Kita berada di jembatan Nihonbashi, salah satu ikon penting yang menandai perubahan Tokyo pada zaman Edo. Nihonbashi juga merupakan distrik perdagangan besar di zaman Edo. Itu memang hanya replika Jembatan Nihonbashi yang dipamerkan di Museum Edo-Tokyo, Jembatan itu mengantar pengunjung untuk memasuki atmosfer sebuah periode penting dalam sejarah Jepang, periode Edo (1603-1868).
Dengan bantuan diorama kita bisa membayangkan perahu-perahu kayu melintas di bawah jembatan yang menghubungkan dua wilayah yang dipisahkan sungai. Rumah-rumah kayu beratap sirap berderet di kedua sisi sungai dengan jendela-jendela yang tertutup tirai tipis.
Kemegahan semakin terlihat mencolok di kompleks Istana Honmaru dan Ninomaru yang terletak di dalam kastil Edo pada masa akhir kekuasaan Tokugawa. Dengan luas lantai yang mencapai 37.597 meter persegi, Istana Honmaru yang dibangun sekitar tahun 1845, merupakan bangunan berbahan kayu terluas di zaman Edo.
Di periode itu, Nihonbashi memiliki peran penting sebagai kawasan perdagangan. Keluarga Mitsui menjadi motor penggerak pertama di kawasan ini dengan menjual kimono dari pintu ke pintu, hingga akhirnya mampu mendirikan sebuah pusat dagang yang menampung beragam jenis barang.
Dari situ kawasan Nihonbashi berkembang makin pesat dan menjadi salah satu pilar ekonomi di Tokyo. Beberapa bangunan yang saat ini berdiri di sekitar Jembatan Nihonbashi adalah Bank of Japan yang berarsitektur Eropa dan Tokyo Stock Exchange.
Masyarakat Edo
Museum Edo-Tokyo atau juga dikenal dengan nama Edo Tokyo Hakubutsukan terletak di Distrik Ryogoku, Tokyo. Museum yang dibuka pada Maret 1993 ini bisa dicapai dengan perjalanan kereta api dari Stasiun Ryogoku.

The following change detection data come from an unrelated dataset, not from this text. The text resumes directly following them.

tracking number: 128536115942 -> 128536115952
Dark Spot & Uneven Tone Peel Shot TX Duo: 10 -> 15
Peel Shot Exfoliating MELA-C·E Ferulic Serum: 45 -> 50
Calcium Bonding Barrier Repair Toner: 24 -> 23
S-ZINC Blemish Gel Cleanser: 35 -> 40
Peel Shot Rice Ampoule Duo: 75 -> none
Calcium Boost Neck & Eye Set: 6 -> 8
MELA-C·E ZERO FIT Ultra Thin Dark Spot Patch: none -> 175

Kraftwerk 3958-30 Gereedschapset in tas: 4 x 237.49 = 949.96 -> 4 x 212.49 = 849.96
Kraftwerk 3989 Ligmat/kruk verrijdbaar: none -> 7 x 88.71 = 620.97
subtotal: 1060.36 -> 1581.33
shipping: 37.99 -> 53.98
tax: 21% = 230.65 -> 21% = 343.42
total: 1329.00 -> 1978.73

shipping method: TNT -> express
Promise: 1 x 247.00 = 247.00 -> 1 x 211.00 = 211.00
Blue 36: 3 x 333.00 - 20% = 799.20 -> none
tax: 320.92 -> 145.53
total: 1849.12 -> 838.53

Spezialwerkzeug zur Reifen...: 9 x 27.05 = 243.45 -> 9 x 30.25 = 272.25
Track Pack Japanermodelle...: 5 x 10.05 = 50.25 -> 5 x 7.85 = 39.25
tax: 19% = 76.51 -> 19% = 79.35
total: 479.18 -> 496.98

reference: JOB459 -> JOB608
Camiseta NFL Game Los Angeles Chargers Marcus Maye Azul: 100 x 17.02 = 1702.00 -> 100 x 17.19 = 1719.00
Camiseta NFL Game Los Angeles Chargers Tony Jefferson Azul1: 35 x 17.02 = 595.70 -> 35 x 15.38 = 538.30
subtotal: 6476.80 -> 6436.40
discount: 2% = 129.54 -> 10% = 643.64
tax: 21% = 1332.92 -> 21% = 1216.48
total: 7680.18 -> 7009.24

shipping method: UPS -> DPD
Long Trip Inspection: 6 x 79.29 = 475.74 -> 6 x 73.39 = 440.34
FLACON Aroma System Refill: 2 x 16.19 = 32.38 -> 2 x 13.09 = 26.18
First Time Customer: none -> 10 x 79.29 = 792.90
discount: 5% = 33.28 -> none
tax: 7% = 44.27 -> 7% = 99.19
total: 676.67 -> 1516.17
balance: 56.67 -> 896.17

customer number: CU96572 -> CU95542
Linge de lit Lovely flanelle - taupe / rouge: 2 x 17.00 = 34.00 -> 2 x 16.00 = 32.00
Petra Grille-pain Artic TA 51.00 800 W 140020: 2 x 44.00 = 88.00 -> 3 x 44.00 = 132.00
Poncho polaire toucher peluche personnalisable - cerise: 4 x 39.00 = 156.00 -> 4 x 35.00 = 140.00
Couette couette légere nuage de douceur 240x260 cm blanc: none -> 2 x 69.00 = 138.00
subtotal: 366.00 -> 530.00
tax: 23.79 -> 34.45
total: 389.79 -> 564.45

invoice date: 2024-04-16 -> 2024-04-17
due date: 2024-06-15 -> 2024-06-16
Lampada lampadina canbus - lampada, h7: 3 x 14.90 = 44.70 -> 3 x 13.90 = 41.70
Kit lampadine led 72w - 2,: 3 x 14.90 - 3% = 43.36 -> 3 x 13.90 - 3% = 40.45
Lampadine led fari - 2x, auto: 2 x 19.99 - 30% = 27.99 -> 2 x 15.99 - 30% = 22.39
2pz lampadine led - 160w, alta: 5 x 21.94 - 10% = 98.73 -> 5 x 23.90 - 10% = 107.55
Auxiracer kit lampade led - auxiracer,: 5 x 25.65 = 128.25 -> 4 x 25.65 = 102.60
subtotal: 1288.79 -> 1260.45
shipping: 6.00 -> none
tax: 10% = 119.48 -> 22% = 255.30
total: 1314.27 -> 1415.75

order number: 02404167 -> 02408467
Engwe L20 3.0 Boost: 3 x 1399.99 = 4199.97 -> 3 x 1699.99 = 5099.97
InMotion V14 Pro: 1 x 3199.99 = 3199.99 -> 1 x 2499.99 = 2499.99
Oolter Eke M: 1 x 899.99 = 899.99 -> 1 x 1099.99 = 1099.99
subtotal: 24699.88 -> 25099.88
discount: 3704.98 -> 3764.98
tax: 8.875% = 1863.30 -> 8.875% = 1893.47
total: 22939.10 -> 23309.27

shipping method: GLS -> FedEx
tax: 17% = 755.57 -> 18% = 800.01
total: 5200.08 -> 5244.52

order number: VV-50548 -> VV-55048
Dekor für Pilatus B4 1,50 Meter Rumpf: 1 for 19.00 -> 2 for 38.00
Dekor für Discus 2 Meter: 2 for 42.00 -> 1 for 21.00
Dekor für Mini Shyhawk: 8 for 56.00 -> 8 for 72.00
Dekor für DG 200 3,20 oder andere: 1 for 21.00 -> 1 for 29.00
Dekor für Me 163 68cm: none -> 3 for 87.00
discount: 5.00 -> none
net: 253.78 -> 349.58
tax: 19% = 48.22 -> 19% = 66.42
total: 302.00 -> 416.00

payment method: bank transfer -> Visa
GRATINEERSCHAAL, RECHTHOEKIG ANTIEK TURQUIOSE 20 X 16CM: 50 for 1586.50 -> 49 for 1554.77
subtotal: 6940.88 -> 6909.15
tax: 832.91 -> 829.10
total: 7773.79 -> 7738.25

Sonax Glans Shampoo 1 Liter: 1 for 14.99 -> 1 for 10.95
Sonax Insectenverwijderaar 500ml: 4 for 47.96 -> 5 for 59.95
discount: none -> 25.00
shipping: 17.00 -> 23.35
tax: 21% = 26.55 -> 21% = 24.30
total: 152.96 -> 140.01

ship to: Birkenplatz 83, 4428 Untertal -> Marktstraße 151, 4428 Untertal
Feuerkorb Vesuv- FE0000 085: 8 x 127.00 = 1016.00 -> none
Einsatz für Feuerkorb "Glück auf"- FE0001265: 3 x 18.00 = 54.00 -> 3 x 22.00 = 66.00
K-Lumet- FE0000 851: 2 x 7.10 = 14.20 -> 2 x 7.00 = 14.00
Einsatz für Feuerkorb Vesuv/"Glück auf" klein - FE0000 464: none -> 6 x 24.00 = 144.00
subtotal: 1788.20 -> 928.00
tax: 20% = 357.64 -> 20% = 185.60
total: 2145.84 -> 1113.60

Museum ini terbagi hingga tujuh lantai. Selain ruang pamer juga terdapat ruang audio-visual dan perpustakaan. Jika beruntung, kita dapat menyaksikan pertandingan sumo yang biasa digelar di salah satu ruangan. Sayang, saat rombongan dari Japan Foundation Jakarta berkunjung ke sana November lalu, jadwal pertandingan sedang kosong.
Di lantai bawah, kita dapat menikmati berbagai rekam jejak kehidupan masyarakat pada zaman Edo dengan lebih detail dan disajikan dalam perbandingan skala yang sesuai aslinya.
Pekerjaan ini membutuhkan keahlian dan ketekunan yang luar biasa karena produk yang dihasilkan harus akurat. Edo sashiomono dikenal dengan desainnya yang sederhana, tetapi memiliki struktur kuat. Sampai kini, Edo sashimono menjadi acuan masyarakat Jepang dalam memproduksi berbagai produk kayu.
Ada pula berbagai teknik mencuci ala Jepang seperti araihari, itabari dan shinshibori yang masing-masing digunakan pada jenis kain yang berbeda.
Teknik itabari yang jauh lebih sederhana apabila dibandingkan dengan araihari dan shinshibori, menjadi teknik yang paling banyak dipakai dan populer hingga saat ini. Teknik itabari adalah teknik mencuci menggunakan papan datar yang memiliki permukaan lebar.